* What is expected *
Wherever a line in the records below contains "chip", copy that line.
# # # #
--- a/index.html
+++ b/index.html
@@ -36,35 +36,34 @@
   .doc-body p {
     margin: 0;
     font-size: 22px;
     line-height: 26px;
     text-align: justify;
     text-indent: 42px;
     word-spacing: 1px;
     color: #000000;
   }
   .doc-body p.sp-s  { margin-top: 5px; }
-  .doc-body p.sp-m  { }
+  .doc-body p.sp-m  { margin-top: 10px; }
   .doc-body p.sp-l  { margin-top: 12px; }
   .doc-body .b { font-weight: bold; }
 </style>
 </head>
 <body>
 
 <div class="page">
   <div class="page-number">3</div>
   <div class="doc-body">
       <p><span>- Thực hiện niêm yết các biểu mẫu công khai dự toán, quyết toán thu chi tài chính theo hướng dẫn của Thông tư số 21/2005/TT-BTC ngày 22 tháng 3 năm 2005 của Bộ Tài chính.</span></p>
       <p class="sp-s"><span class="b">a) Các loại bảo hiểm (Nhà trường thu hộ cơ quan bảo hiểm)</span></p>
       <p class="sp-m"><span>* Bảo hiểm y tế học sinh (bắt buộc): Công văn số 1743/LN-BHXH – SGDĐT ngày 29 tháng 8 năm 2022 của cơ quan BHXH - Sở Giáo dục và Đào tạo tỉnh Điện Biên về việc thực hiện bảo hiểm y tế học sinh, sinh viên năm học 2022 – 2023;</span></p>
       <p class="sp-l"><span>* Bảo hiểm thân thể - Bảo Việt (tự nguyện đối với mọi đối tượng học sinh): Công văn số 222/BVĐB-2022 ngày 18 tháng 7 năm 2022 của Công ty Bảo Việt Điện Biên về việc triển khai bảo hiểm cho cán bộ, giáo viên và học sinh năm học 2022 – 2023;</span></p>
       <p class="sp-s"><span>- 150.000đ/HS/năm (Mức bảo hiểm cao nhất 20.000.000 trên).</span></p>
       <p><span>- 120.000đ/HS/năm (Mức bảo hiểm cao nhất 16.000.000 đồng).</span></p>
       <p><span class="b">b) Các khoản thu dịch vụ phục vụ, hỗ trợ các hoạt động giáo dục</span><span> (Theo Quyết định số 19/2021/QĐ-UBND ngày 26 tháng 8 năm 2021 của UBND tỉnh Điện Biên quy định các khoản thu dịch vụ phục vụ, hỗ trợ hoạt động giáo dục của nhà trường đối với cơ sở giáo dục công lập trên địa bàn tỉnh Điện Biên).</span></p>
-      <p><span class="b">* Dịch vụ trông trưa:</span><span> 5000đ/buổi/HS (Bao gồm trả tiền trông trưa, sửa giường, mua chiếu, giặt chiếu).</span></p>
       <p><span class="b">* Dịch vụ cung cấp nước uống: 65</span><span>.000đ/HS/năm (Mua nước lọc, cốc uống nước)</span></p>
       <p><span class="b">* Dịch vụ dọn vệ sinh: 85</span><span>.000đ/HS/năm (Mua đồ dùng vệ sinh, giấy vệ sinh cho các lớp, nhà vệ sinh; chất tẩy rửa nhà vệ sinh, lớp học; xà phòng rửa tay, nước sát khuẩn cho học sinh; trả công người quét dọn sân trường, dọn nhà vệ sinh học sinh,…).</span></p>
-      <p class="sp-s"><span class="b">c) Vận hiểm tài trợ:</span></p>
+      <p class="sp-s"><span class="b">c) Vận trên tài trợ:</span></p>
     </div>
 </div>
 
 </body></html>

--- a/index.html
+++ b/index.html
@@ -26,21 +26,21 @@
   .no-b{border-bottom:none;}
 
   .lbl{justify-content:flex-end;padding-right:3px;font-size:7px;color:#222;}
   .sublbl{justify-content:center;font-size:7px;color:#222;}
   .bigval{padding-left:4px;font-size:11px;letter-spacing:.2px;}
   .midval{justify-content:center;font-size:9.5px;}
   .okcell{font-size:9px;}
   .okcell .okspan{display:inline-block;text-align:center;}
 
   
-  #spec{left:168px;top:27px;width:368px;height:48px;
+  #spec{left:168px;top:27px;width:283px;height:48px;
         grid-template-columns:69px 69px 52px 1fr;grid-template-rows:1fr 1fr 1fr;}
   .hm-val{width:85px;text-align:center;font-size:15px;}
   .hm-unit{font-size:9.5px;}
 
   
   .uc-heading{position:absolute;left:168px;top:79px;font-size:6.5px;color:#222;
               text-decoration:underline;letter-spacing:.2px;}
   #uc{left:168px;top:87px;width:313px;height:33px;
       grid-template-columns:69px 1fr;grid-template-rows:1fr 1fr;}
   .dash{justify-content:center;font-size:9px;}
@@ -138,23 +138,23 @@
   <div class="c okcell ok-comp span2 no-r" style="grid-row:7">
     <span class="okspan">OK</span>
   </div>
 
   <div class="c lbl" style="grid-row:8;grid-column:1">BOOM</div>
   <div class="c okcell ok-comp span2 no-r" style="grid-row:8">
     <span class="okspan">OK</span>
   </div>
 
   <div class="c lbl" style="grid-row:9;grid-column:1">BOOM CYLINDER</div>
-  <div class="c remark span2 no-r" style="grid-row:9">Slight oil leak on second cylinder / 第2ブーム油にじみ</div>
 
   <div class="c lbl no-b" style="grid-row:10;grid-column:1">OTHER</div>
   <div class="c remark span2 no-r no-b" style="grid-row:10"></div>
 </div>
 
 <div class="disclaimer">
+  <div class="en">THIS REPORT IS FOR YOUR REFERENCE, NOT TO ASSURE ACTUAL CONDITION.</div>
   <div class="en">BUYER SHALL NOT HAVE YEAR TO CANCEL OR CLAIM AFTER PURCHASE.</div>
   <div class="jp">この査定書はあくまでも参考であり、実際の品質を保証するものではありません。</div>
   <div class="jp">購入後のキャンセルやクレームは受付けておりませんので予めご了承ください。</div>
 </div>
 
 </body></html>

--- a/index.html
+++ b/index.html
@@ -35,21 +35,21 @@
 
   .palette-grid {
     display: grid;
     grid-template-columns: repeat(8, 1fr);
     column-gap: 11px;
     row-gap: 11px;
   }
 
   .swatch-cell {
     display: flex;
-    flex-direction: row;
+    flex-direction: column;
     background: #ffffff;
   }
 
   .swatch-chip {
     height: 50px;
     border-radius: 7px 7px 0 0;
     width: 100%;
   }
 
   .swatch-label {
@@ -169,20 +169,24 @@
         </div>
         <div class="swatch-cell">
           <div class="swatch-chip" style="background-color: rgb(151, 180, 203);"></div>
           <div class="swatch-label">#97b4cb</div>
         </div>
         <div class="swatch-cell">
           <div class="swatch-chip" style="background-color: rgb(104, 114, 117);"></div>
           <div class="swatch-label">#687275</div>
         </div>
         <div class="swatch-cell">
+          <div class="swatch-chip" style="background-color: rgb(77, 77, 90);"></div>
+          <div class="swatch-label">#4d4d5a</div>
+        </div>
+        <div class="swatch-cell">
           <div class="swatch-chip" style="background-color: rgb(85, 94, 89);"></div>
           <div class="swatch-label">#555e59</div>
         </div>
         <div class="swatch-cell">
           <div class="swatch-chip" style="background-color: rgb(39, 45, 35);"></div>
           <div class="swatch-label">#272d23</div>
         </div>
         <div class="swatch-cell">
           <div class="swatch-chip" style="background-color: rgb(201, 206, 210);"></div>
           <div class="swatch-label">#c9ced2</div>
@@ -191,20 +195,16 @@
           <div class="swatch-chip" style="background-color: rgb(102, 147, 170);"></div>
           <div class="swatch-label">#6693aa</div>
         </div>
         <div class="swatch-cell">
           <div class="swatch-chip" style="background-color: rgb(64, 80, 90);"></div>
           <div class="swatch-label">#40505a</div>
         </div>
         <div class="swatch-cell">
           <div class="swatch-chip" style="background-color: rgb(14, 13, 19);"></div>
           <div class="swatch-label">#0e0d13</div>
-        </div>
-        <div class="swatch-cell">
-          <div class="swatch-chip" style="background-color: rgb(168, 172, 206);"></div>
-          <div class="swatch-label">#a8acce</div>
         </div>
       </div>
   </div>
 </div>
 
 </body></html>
# # # #
* Result below *
   .swatch-chip {
           <div class="swatch-chip" style="background-color: rgb(151, 180, 203);"></div>
           <div class="swatch-chip" style="background-color: rgb(104, 114, 117);"></div>
+          <div class="swatch-chip" style="background-color: rgb(77, 77, 90);"></div>
           <div class="swatch-chip" style="background-color: rgb(85, 94, 89);"></div>
           <div class="swatch-chip" style="background-color: rgb(39, 45, 35);"></div>
           <div class="swatch-chip" style="background-color: rgb(201, 206, 210);"></div>
           <div class="swatch-chip" style="background-color: rgb(102, 147, 170);"></div>
           <div class="swatch-chip" style="background-color: rgb(64, 80, 90);"></div>
           <div class="swatch-chip" style="background-color: rgb(14, 13, 19);"></div>
-          <div class="swatch-chip" style="background-color: rgb(168, 172, 206);"></div>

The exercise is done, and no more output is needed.